From Chapter 14 - In the Fight for Freedom (Europe 1917-1918)
When the United States entered the Great War, Isabel Anderson responded to a call from the local Red Cross chapter in Washington for fifty women to volunteer as canteen workers in France and Belgium. Though she did not need it, former president William Howard Taft gave her a letter of reference. Like many women of her class, she felt called to serve her country. American women had few opportunities at home to express their patriotism or desire for public service, but the war in Europe gave them a way to change the status quo.
Over the course of the war, from 1914 to 1918, some twenty-five thousand American women, most of them wealthy socialites (or at least able to pay their own way), went to Europe to serve as nurses, ambulance drivers, and canteen workers. There they found the war zone “afforded them scope for independence, for initiative, for entrepreneurship,” as one historian noted. Because there was little coordination among volunteer organizations operating in the theaters of war, the women “could move freely among them, and within them could establish their own objectives, adopt their own agenda, devise their own means.” Isabel did not have a supervisor or commanding officer in Europe who decided when and where she worked. She learned to be entrepreneurial and self-directed and made her own decisions about where to go and what job to do. If later in life she showed a need for independence and solitude—breathing space from her life as a busy society hostess—this year on her own in a war zone was part of the reason.
In early fall 1917 Isabel sailed to France. She served first in the American Red Cross canteen and hospital at Épernay and then transferred herself to Mrs. Charles Noé Daly’s hospital units at Compiègne and Cugny. Mrs. Daly’s famous units were attached to the French Army.
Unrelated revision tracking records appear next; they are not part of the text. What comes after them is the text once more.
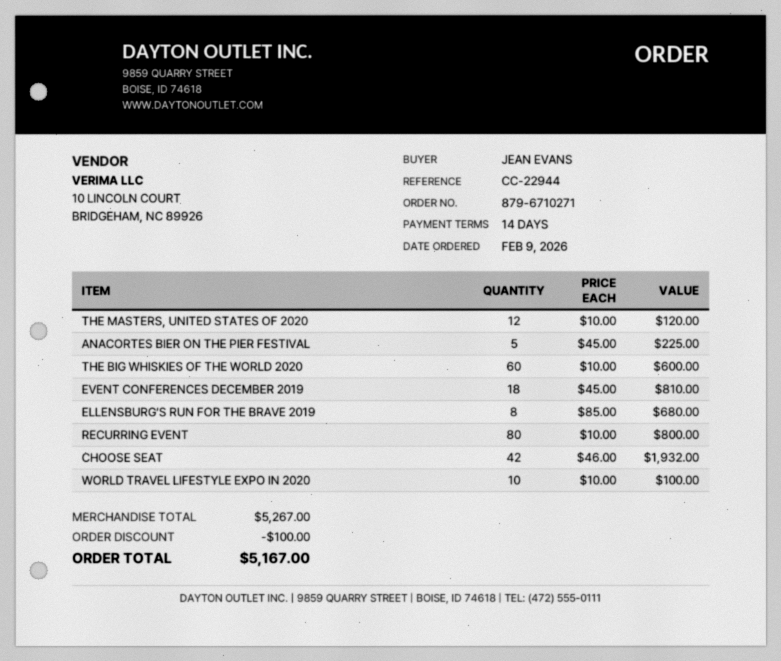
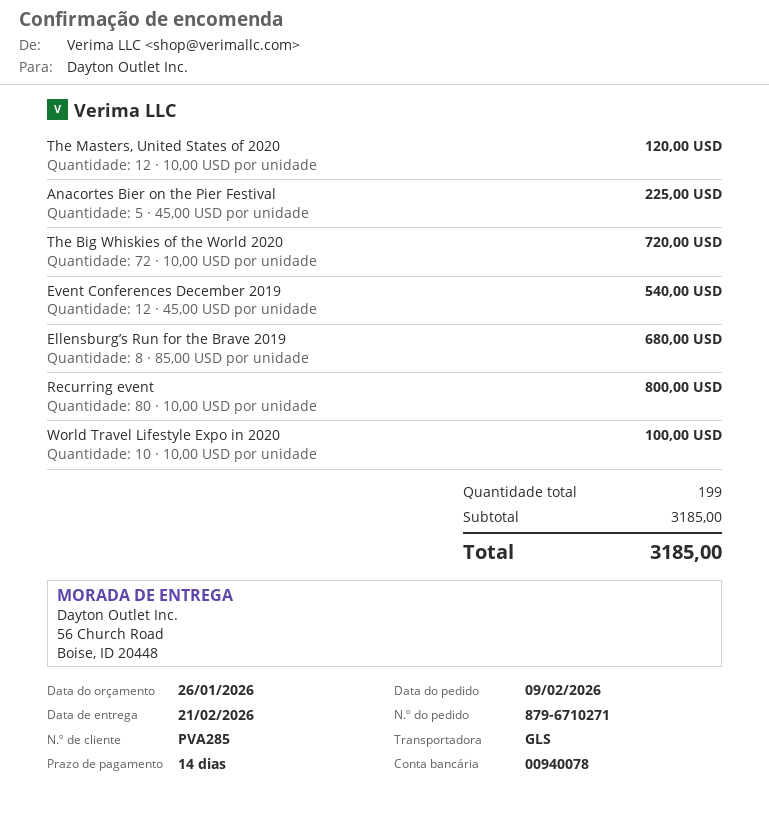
THE BIG WHISKIES OF THE WORLD 2020: 60 x 10.00 = 600.00 -> 72 x 10.00 = 720.00
EVENT CONFERENCES DECEMBER 2019: 18 x 45.00 = 810.00 -> 12 x 45.00 = 540.00
CHOOSE SEAT: 42 x 46.00 = 1932.00 -> none
subtotal: 5267.00 -> 3185.00
discount: 100.00 -> none
total: 5167.00 -> 3185.00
Isabel’s proficiency in French made her an especially valuable member of the hospital’s volunteer staff.
After being in France for almost four months, Isabel received a telegram from King Albert of Belgium inviting her to visit him and Queen Elizabeth at La Panne on the Belgian coast, where the monarchs had their wartime headquarters. Isabel accepted the invitation and traveled alone through the battle-scarred countryside of France and Belgium to see them. After her visit with the monarchs and a tour of hospital facilities led by Dr. Antoine Depage, founder of the Belgian Red Cross, Isabel returned to France to continue her nursing duties for Mrs. Daly. Within a few days, Depage cabled Isabel asking her to come work for him at his hospital in Belgium. Isabel scurried around Paris obtaining the necessary travel permits and moved herself to the Ocean Hospital at La Panne, where she worked in the operating room for a few months. Isabel eventually returned to France and went to work in canteens for the soldiers who were under the command of General John J. Pershing. The general invited her to dinner one night. She arrived too late for a meal with him, but he courteously sat and talked with her as she ate. The harrowing trip by automobile on a dark, rainy night had left her “too cold and shaken to pieces to talk very intelligently,” she later said. The only part of the conversation she could remember was Pershing telling her he was “troubled by the lack of ships.”
Isabel then decided to go to Paris to work in canteens, just as rumors circulated that the Germans were about to occupy the city. Isabel found everything both “exciting” and “alarming.” At times, Isabel and her colleagues had to take shelter in the Paris Métro tunnels for safety. She and her fellow nurses faced danger and showed courage.